● TASK GOAL: Take every line of the material below that includes the string "codebase" and copy it out.

● THE DATA:
□ □ □ □ □ □ □

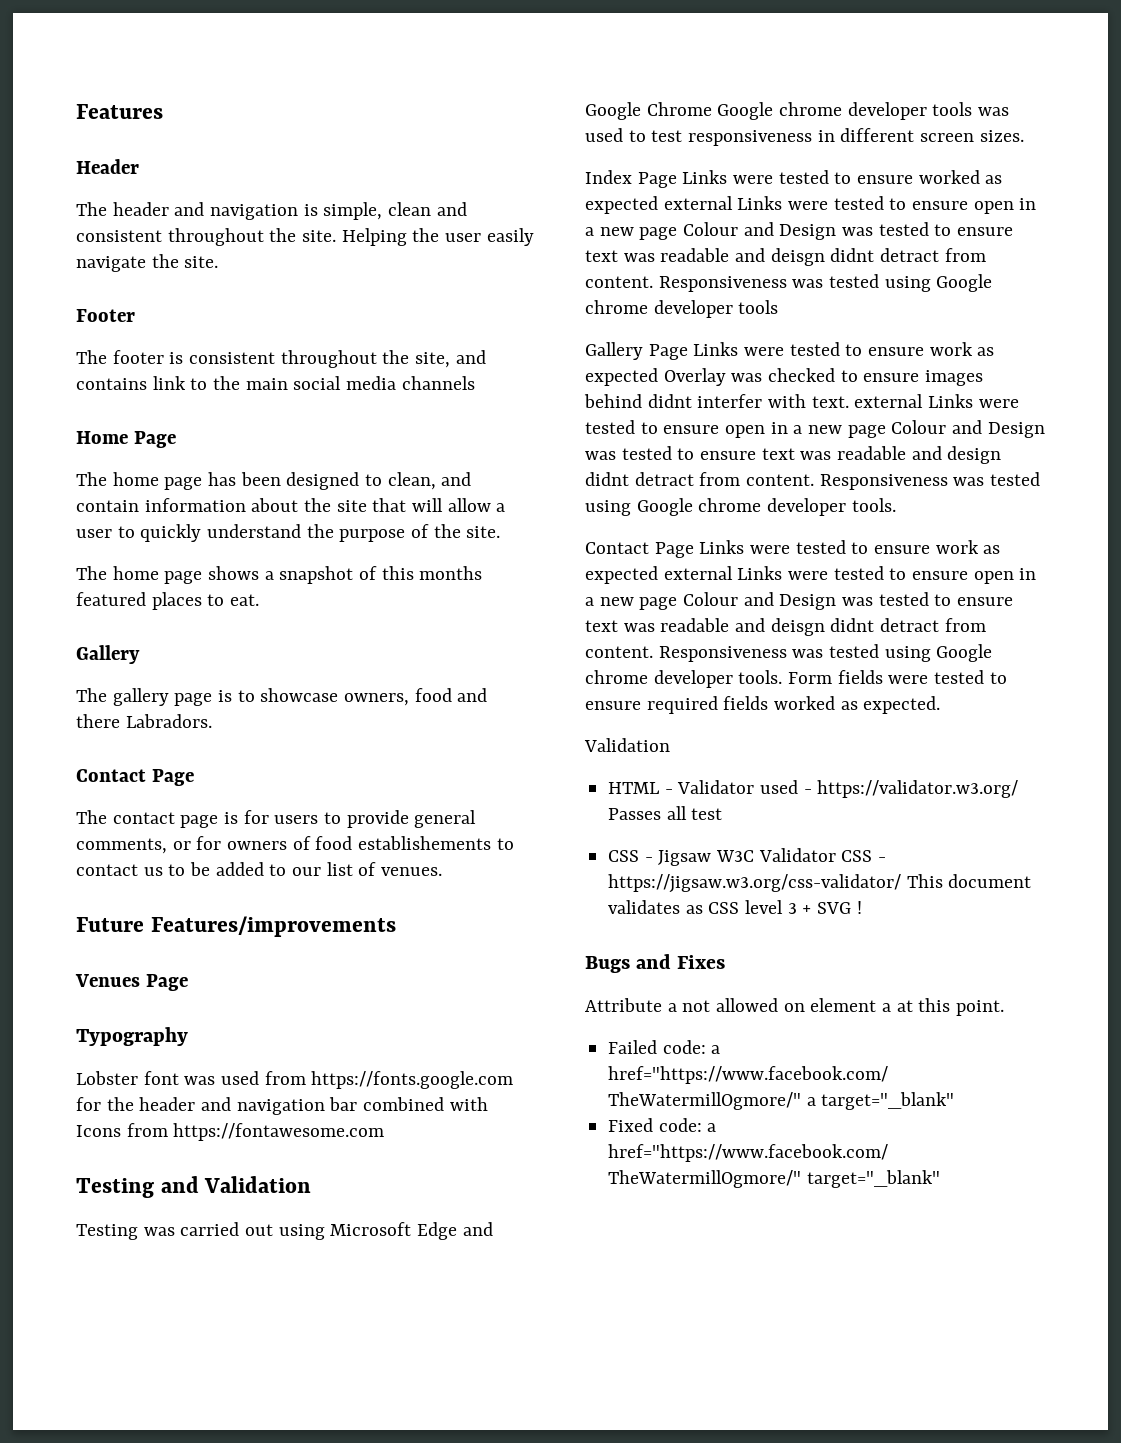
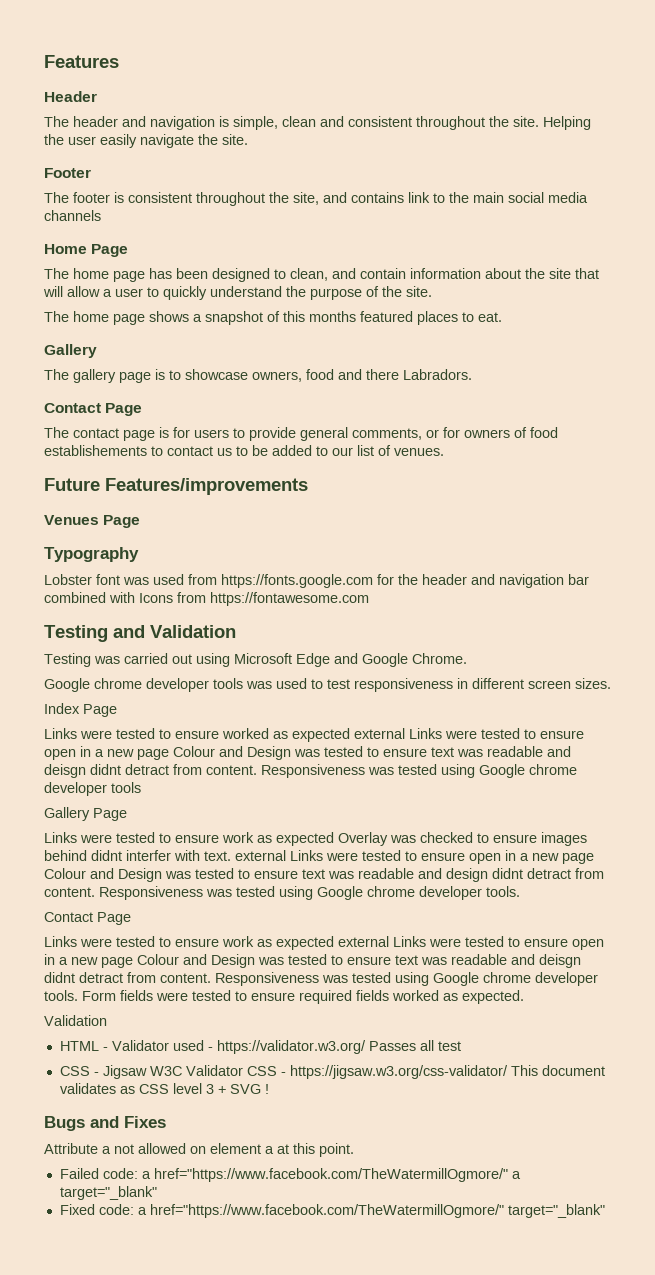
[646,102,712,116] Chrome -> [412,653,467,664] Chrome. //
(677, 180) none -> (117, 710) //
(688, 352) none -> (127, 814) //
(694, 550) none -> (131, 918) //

□ □ □ □ □ □ □

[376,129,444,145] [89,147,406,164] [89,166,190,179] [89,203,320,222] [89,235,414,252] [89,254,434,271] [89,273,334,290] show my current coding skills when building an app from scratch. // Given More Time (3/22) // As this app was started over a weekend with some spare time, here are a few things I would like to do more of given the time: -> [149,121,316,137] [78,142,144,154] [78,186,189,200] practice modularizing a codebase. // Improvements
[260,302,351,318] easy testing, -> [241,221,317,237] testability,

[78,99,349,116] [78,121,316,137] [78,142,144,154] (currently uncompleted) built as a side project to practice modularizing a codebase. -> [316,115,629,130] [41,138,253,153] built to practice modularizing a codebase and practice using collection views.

□ □ □ □ □ □ □

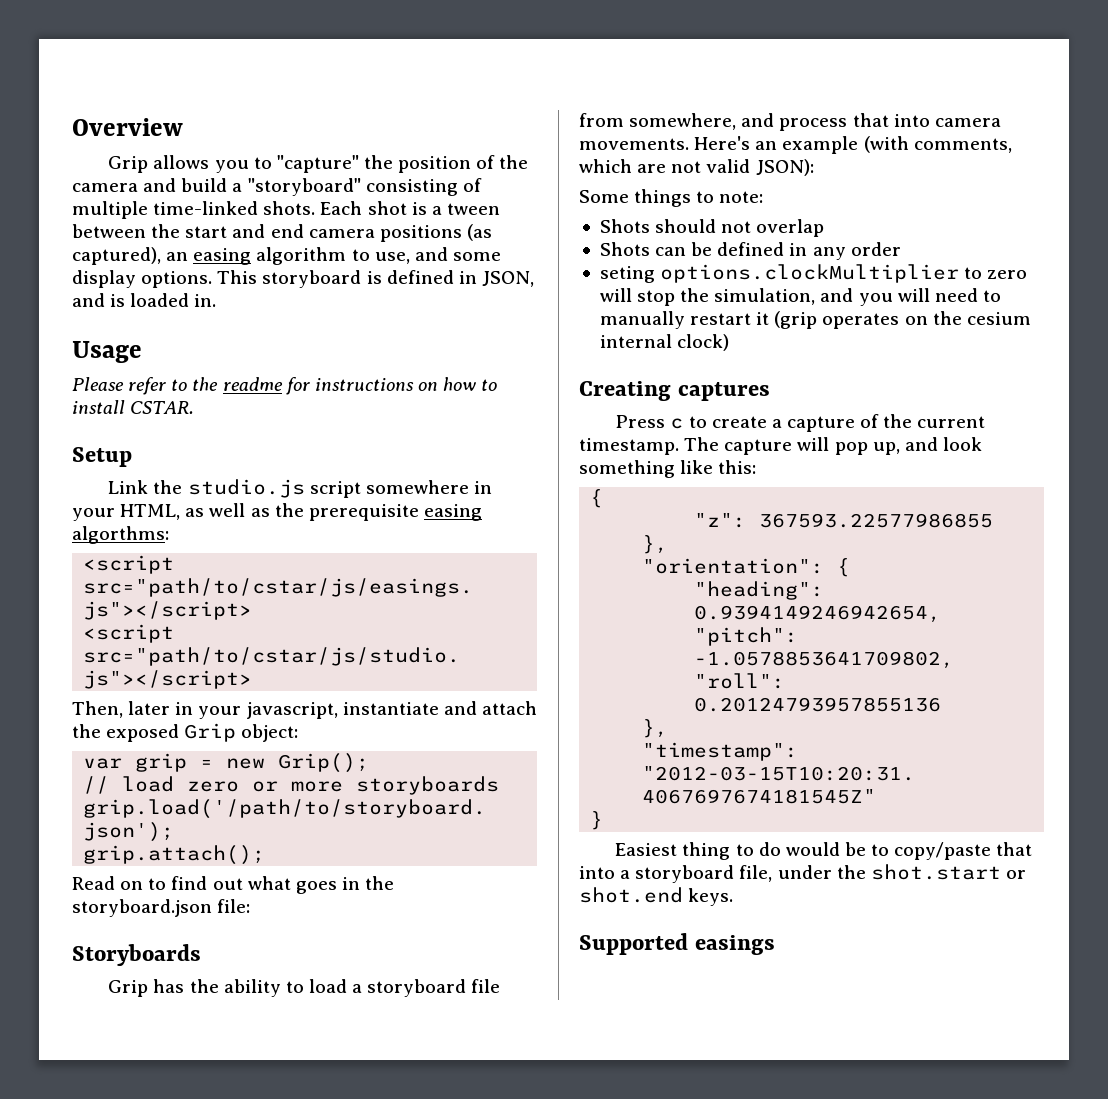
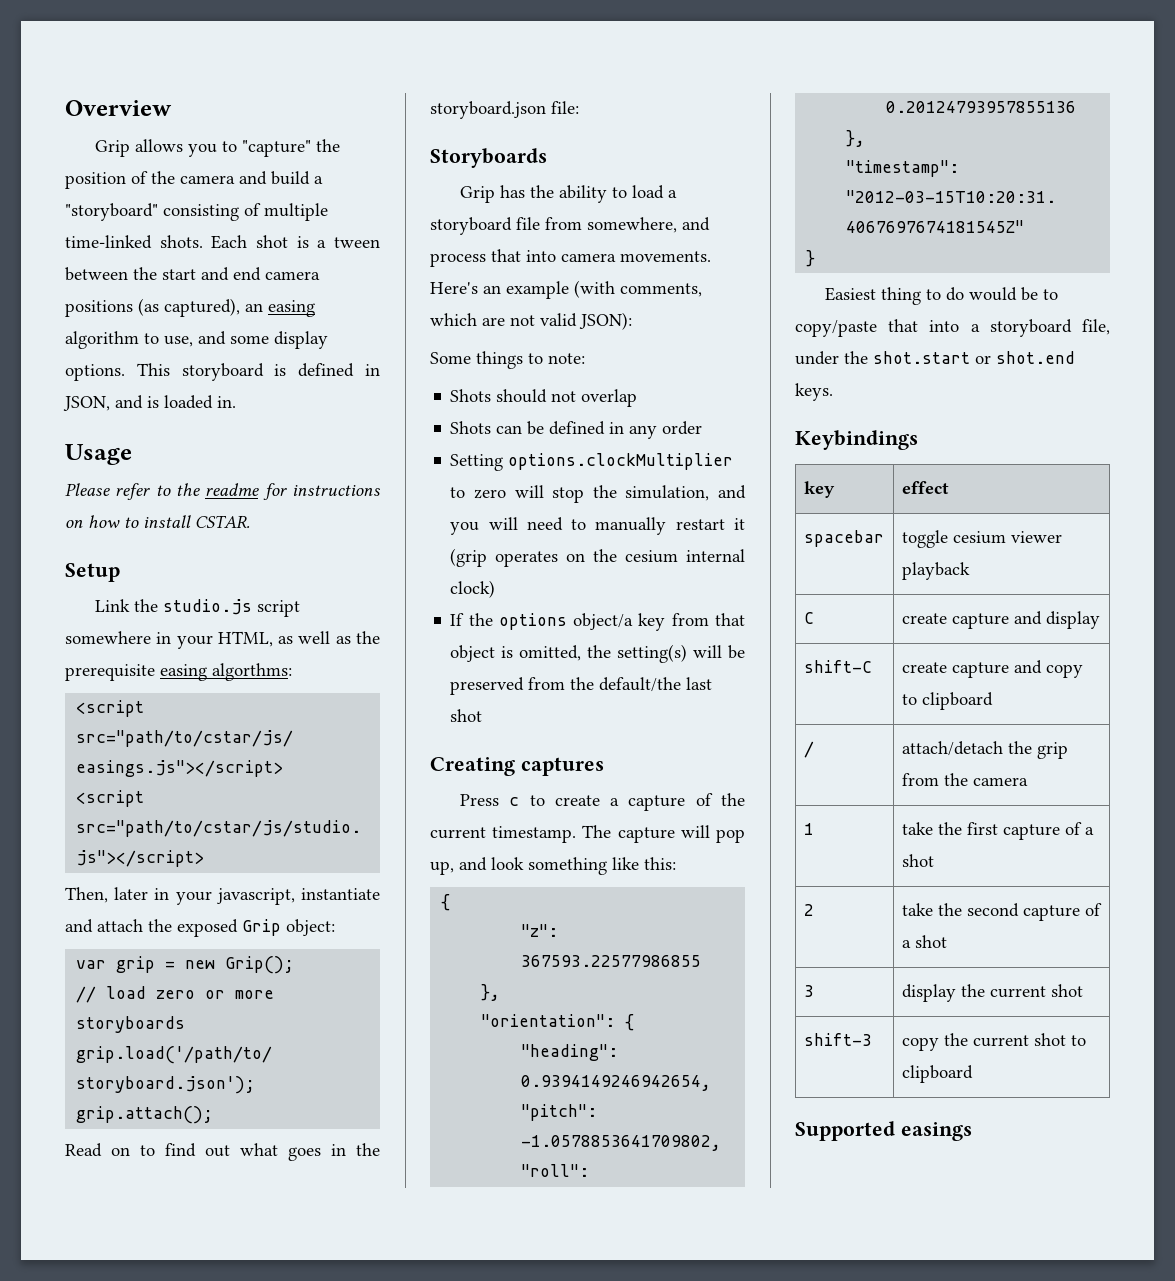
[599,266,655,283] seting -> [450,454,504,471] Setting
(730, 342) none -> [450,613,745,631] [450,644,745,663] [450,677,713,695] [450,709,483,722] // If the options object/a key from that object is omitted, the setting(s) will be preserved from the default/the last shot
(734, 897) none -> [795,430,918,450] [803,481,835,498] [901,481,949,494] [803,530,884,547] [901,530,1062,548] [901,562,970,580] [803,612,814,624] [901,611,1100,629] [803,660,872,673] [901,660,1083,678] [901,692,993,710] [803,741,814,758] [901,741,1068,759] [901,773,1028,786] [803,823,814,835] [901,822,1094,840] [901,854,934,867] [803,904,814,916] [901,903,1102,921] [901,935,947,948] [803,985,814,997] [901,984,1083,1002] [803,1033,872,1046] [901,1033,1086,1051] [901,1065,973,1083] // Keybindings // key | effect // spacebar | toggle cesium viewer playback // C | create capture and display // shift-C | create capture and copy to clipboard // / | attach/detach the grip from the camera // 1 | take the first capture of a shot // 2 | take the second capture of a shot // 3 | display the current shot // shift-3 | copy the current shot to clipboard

□ □ □ □ □ □ □

● RESPONSE BOX:
[376,129,444,145] [89,147,406,164] [89,166,190,179] [89,203,320,222] [89,235,414,252] [89,254,434,271] [89,273,334,290] show my current coding skills when building an app from scratch. // Given More Time (3/22) // As this app was started over a weekend with some spare time, here are a few things I would like to do more of given the time: -> [149,121,316,137] [78,142,144,154] [78,186,189,200] practice modularizing a codebase. // Improvements
[78,99,349,116] [78,121,316,137] [78,142,144,154] (currently uncompleted) built as a side project to practice modularizing a codebase. -> [316,115,629,130] [41,138,253,153] built to practice modularizing a codebase and practice using collection views.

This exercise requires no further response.